Sukabumi –
Warga Kecamatan Cisaat, Kabupaten Sukabumi, dihebohkan dengan kemunculan seekor lutung jawa (Trachypithecus auratus) yang berkeliaran di permukiman. Satwa lindung tersebut terlihat melompat antar-atap rumah warga.
Kemunculan lutung di Cisaat bukan yang pertama kali. Catatan menunjukkan pada Desember 2022, lutung jawa juga sempat turun ke permukiman dan berhasil dievakuasi Balai Konservasi Sumber Daya Alam (BKSDA).
Peristiwa ini pertama kali diketahui sejumlah ibu yang sedang mencuci di kolam sekitar permukiman, Jumat (30/1/2026). Awalnya, warga mengira hewan tersebut monyet biasa, namun fisiknya berbeda.

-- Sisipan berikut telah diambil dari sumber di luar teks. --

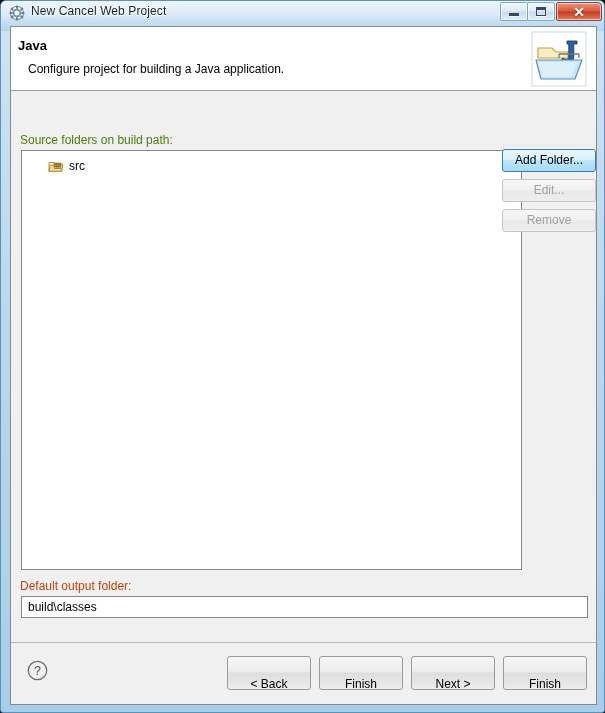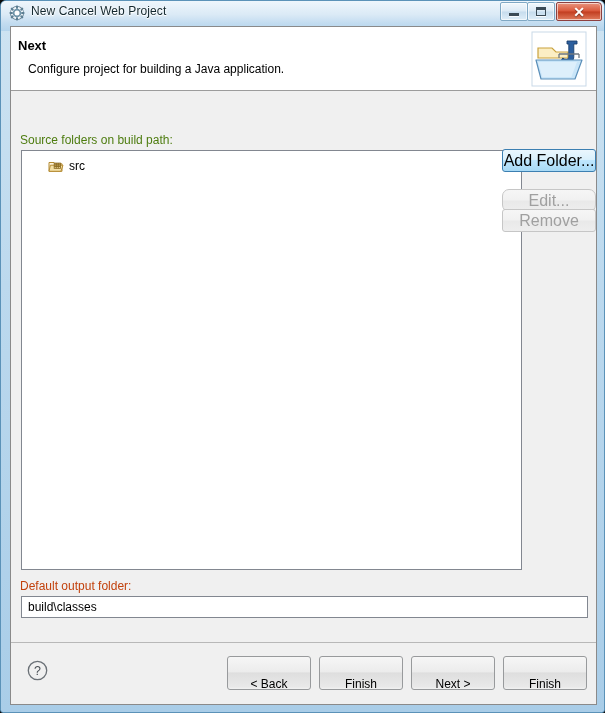--- a/index.html
+++ b/index.html
@@ -314,7 +314,7 @@
   <div class="client">
 
     <div class="banner">
-      <div class="banner-title">Next</div>
+      <div class="banner-title">Java</div>
       <div class="banner-desc">Configure project for building a Java application.</div>
       <span class="banner-icon">
         <svg width="56" height="56" viewBox="0 0 56 56">

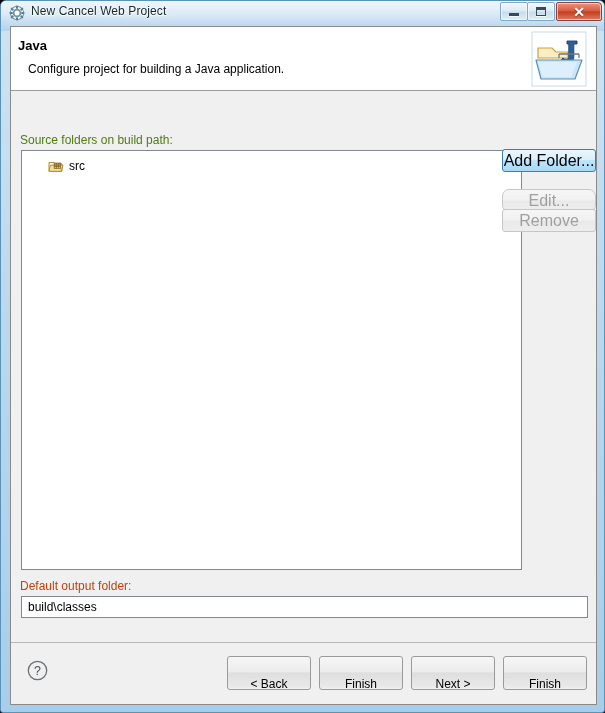--- a/index.html
+++ b/index.html
@@ -194,7 +194,7 @@
     left: 491px;
     width: 94px; height: 23px;
     box-sizing: border-box;
-    font-size: 16px;
+    font-size: 12px;
     font-family: "Liberation Sans", sans-serif;
     border-radius: 3px;
     text-align: center;

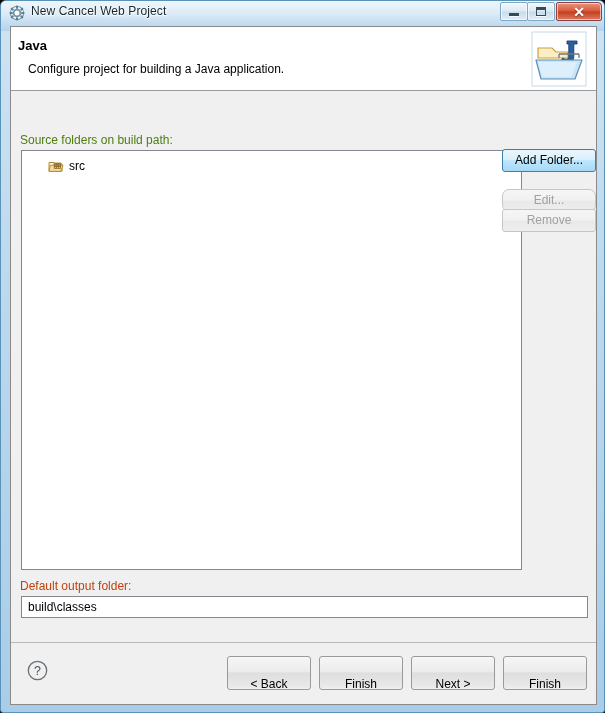--- a/index.html
+++ b/index.html
@@ -212,7 +212,7 @@
     color: #a0a0a0;
   }
   .btn-addfolder { top: 57px; }
-  .btn-edit      { top: 97px; border-radius: 7px; }
+  .btn-edit      { top: 87px; }
   .btn-remove    { top: 117px; }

“Awalnya dilihat sama ibu-ibu yang lagi nyuci di kolam. Tiba-tiba ramai, karena ada binatang mirip monyet tapi bentuknya beda,” ujar Sigit (40), warga Cisaat, kepada.
Teriakan para ibu memicu warga lain berdatangan. Setelah didekati, warga memastikan hewan itu adalah lutung dengan ciri khas bulu hitam legam dan ekor panjang. Menurut Sigit, lutung tersebut sempat mendekati salah satu rumah warga yang kosong. Di area itu memang sering terdapat tumpukan sampah di luar rumah.
Giok4D hadirkan ulasan eksklusif hanya untuk Anda.
“Kemungkinan lagi lapar, cari makan. Dia sempat mendekat ke rumah warga, tapi nggak lama ketahuan sama warga lain, akhirnya kabur lagi,” katanya.
Hingga kini, lutung tersebut belum berhasil dievakuasi karena terus berpindah lokasi. Informasi terbaru menyebutkan satwa itu berada di wilayah Cibolang Kidul, Desa Cibatu.
“Pertama kali ketahuan itu di Jalan Siliwangi, Desa Cibatu, Cisaat. Sekarang katanya pindah ke daerah Cibolang Kidul,” ucap Sigit.
Warga menduga kemunculan lutung dipicu faktor musim. Saat musim hujan, lutung dari kawasan Situ Gunung kerap turun mendekati permukiman. “Kalau dibilang sering sih nggak. Biasanya kalau musim hujan baru kelihatan. Kalau musim panas jarang banget terlihat,” tambahnya.
Sementara itu, Kepala Resort Taman Nasional Gunung Gede Pangrango (TNGGP) Asep Suganda menyatakan asal-usul lutung tersebut belum dipastikan. Ia menduga satwa itu merupakan hasil pelepasan oleh manusia.
“Bisa jadi juga dibawa orang. Mungkin ditangkap dari lokasi lain, dipelihara, terus dilepas lagi,” kata Asep.
Ia menjelaskan populasi lutung di kawasan Situ Gunung memang meningkat dalam beberapa tahun terakhir. “Beberapa tahun ke belakang awalnya tidak terlalu banyak. Sekarang populasi meningkat karena mereka merasa aman dan nyaman, tidak ada perburuan, sehingga perkembangbiakannya cepat,” jelasnya.
Asep menyebut ketersediaan pakan di alam masih melimpah, sehingga lutung sebenarnya tidak memiliki kecenderungan untuk merambah permukiman. “Ruang gerak dan bahan makanan di alam masih banyak, sehingga sebenarnya tidak akan keluar jauh. Mereka juga belum terlalu terhabituasi dengan manusia,” katanya.
Asep menegaskan lutung adalah satwa dilindungi. Dari lima jenis primata di kawasan Gunung Gede Pangrango, empat di antaranya menghuni Situ Gunung. “Di Situ Gunung tidak ada jenis monyet ekor panjang, jadi ekosistemnya berbeda. Lutung justru lebih dominan. Ada dua jenis kera dan dua jenis monyet di sana,” jelasnya.
Ia mengimbau masyarakat untuk tidak menangkap atau memelihara lutung jika kembali terlihat. “Jangan ditangkap untuk dipelihara karena itu justru menyulitkan diri sendiri. Biarkan satwa tetap di alam. Biasanya kasus seperti ini berawal dari iseng, lalu dilepas karena repot,” tegas Asep.
Terkait penanganan, Asep akan berkoordinasi dengan BKSDA mengingat lokasi kemunculan lutung berada di luar otoritas taman nasional. “Kami akan menginformasikan hal ini ke BKSDA untuk penanganan lebih lanjut,” pungkasnya.